The head of the Supreme Council of Antiquities, Mostafa Waziri, explained that the restoration project began in February 2017, as the work included periodic maintenance to ward off danger and protect the walls of the mosque from the effect of moisture and salts, in addition to ventilation and strengthening of the walls and treatment of some cracks in them.

The project also included the restoration of all the wooden works in the mosque, including the doors, the pulpit, and the decorative wooden ties under the ceilings of the mosque, the restoration of the chandeliers (Najaf) in the qibla iwan, the maintenance and completion of the niches and glass lanterns in the mosque’s iwans, and the addition of new lanterns as lighting units overlooking the courtyard, as well as the careful restoration of the mosque’s niches with the change of curtains. Which covers the openings of the contracts overlooking the courtyard, renewing the internal and external electricity network, and raising the efficiency of the network, and it was also provided with a system of surveillance cameras with maintenance of specialized lighting for the external façade, in addition to maintaining all the floors of the ions and the marble courtyard in the mosque according to the artistic and archaeological principles.

Al-Hakim Mosque, by God’s command, is distinguished by its prominent main entrance on the main facade – the northwest, which is the oldest example of prominent entrances in Egypt, where the Fatimids took its idea from the Mahdia Mosque in Tunisia.

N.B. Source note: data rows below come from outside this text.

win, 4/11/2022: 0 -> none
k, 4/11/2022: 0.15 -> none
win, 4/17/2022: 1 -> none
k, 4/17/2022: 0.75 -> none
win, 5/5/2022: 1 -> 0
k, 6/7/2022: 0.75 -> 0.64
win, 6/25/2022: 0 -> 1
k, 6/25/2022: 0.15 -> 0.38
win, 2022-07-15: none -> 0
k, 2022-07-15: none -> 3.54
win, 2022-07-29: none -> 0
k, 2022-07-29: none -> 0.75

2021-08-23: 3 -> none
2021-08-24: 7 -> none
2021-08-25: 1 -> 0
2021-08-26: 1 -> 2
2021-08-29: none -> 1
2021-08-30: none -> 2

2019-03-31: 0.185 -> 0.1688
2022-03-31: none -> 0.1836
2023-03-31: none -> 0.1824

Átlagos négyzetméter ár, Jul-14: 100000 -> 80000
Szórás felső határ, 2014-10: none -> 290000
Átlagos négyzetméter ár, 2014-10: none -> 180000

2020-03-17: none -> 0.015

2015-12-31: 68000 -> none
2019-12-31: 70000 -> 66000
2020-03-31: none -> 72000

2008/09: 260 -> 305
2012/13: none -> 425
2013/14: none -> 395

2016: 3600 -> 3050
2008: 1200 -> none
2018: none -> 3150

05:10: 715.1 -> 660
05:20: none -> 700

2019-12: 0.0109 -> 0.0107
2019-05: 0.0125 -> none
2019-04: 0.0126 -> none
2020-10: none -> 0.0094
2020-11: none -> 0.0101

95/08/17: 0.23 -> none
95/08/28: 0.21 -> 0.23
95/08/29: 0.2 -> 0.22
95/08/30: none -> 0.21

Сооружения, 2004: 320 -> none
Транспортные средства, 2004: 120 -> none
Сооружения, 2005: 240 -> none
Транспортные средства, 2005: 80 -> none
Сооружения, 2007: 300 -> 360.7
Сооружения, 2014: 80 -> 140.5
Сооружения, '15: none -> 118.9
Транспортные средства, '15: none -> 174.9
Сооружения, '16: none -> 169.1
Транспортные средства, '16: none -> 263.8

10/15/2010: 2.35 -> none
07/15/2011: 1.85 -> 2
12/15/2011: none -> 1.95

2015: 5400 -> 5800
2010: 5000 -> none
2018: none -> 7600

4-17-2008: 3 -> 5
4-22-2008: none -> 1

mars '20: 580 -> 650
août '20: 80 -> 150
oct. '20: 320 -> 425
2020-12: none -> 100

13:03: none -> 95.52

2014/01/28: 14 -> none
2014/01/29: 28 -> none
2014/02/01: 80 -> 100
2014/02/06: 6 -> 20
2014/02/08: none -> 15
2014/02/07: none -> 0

Shiism.

As for the layout of the mosque, it is a semi-square area in the middle of which is an open heavenly courtyard surrounded by four canopies, the largest and widest of which is the qibla canopy on the southeastern side, consisting of five galleries. As for the northeastern canopy, it consists of only two porches. Three arcades, each arcade has a group of arches, and its main façade is topped by two minarets.

The mosque continued to be repaired and repaired after parts of it were destroyed by a devastating earthquake in 1302 AD. The soldiers of the French campaign took it as their headquarters in the late eighteenth century, using its two minarets as military observation towers.

The Qibla and Sahn gallery were used by the Committee for the Preservation of Arab Antiquities as the first Islamic museum in Cairo called Dar Al-Athar Al-Arabiya, before the pieces were transferred to the Museum of Islamic Art in Bab Al-Khalq.

It should be noted that the popular leader Omar Makram renovated some parts of the mosque and covered the qiblah with marble, and added a pulpit and a mihrab next to it at the beginning of the nineteenth century.